Concern over the future of textile and garment operations in China due to major wage hikes and changing investment conditions is prompting more Japanese firms to consider shifting to Vietnam. In such cases, many firms are spreading their production facilities out to other ASEAN countries while holding on to their China factories.

(3) At the same time, foreign firms investing in Vietnam in search of cheap labor have recently found themselves struggling there too with steep wage rises (the highest rate in ASEAN) and recurrent strikes, leading some companies to look beyond Vietnam to Cambodia and Myanmar. Central Java in Indonesia offers cheap wages—around US$80 per month—and Korean garment manufacturers are moving from Vietnam to there.

2. Inflow of foreign investment

The Vietnamese economy is underpinned by a total of US$25 billion flowing into the country every year, including actual foreign direct investment of around US$11 billion, around US$8 billion in ODA and approximately US$6 billion remitted home by overseas Vietnamese, accounting for around 25 percent of Vietnam’s GDP of US$104.6 billion (2010 GSO statistics). This capital inflow supports the Vietnamese economy, channelled into the advance of companies and industries, infrastructure construction, project and development investment, and domestic consumption.

3. Japan’s economic cooperation

(1) The top recipients for Japanese ODA in 2009 were Vietnam (US$1.2 billion), India (US 500 million), and Turkey (US$200 million). Within ASEAN, Cambodia received US$130 million, Lao PDR and Malaysia US$90 million each, and Myanmar US$50 million. Vietnam receives by far and away the most ODA from Japan.

Aiming to move out of the ranks of low-income countries by 2010 and become an industrialized nation by 2020, the Vietnamese government’s strategy is to use foreign capital and other private-sector investment to sustain economic growth. To that end, the government is prioritizing the development of basic infrastructure and various economic systems, environmental protection and the elimination of income disparities.

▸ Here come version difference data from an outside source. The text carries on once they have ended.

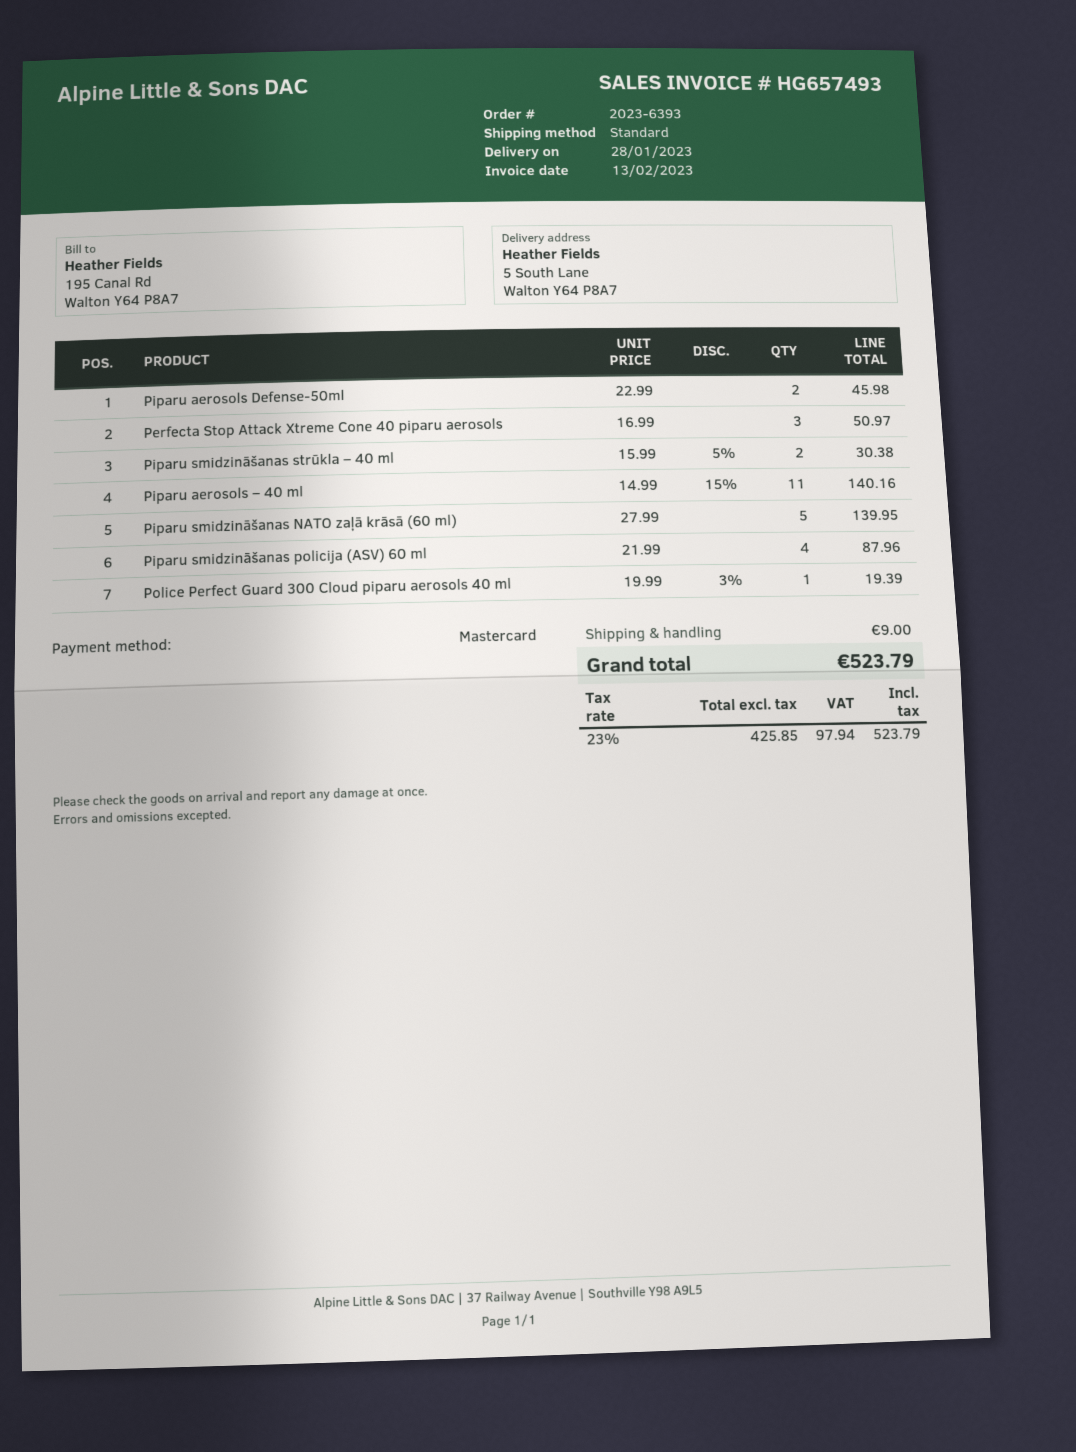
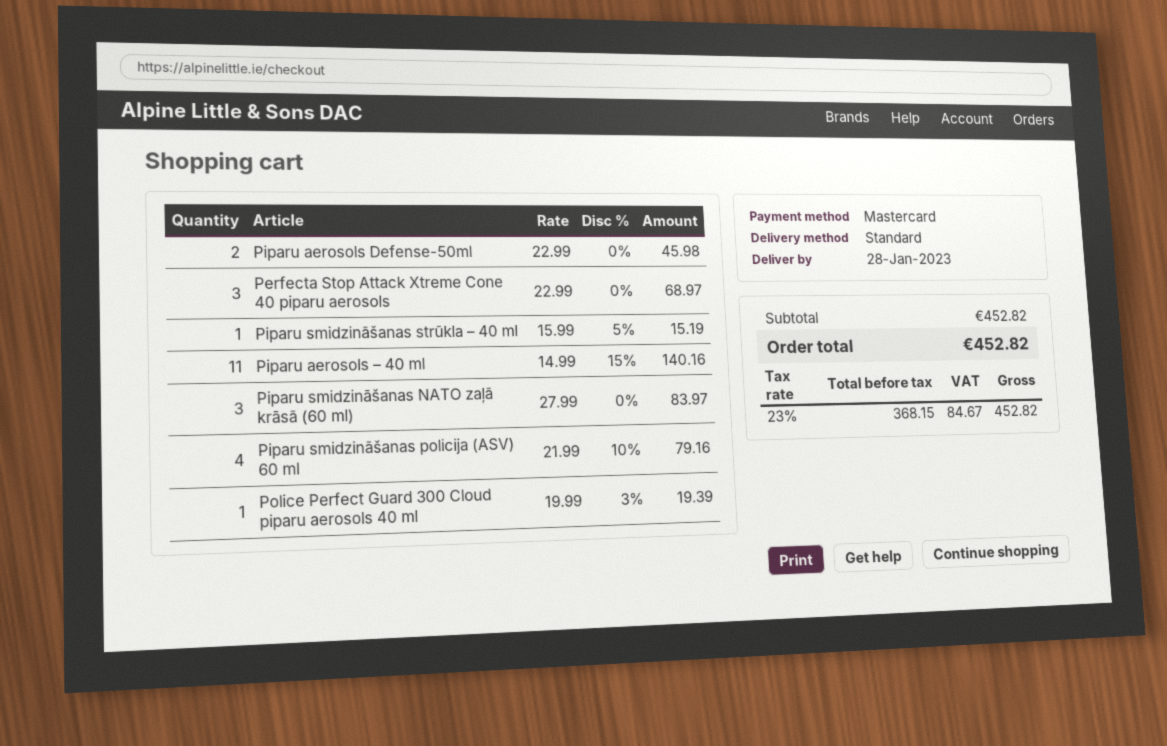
Perfecta Stop Attack Xtreme Cone 40 piparu aerosols: 3 x 16.99 = 50.97 -> 3 x 22.99 = 68.97
Piparu smidzināšanas strūkla – 40 ml: 2 x 15.99 - 5% = 30.38 -> 1 x 15.99 - 5% = 15.19
Piparu smidzināšanas NATO zaļā krāsā (60 ml): 5 x 27.99 = 139.95 -> 3 x 27.99 = 83.97
Piparu smidzināšanas policija (ASV) 60 ml: 4 x 21.99 = 87.96 -> 4 x 21.99 - 10% = 79.16
shipping: 9.00 -> none
net: 425.85 -> 368.15
tax: 23% = 97.94 -> 23% = 84.67
total: 523.79 -> 452.82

(2) Japan’s ODA is implemented in line with this national development strategy. Main ODA support areas are as follows:

(a) Promoting economic growth and supporting greater international competitiveness: improving the business environment, developing supporting industries and otherwise supporting private-sector development, strengthening electricity supply capacity, developing cities and creating transport, freight and telecommunications networks;
(b) Boosting social and living conditions and supporting elimination of income disparities: addressing health and medical care, improving rural living conditions, etc.;
(c) Supporting environmental protection: Developing waterworks, managing waste, combating air pollution, etc.; and
(d) Supporting stronger governance: Anti-corruption measures, administrative reform, legislative development, judicial reform, etc.
(3) Japan is Vietnam’s top donor country, making a definite contribution to Vietnamese economic growth through ODA. Recent specific ODA cases include 15.2 billion yen for the Hoa Lac Science and Technology City Development Plan (Phase I), 20.5 billion yen for onstruction of Terminal 2 at the Noi Bai International Airport, 44.3 billion yen for the Ho Chi Minh City Urban Railway Construction Project (Phase II) , 20 billion yen for improving the water environment in the southern province of Binh Duong, 8.7 billion yen for regional and provincial hospital development (Phase II), and 21 billion yen for construction of the Lach Huyen Port (harbor, roads and bridges; a public-private partnership project). Grant aid projects include repairing bridges in the central provinces, development of a traffic control system for Hanoi City, computerization of customs clearance procedures, and human resource development scholarships.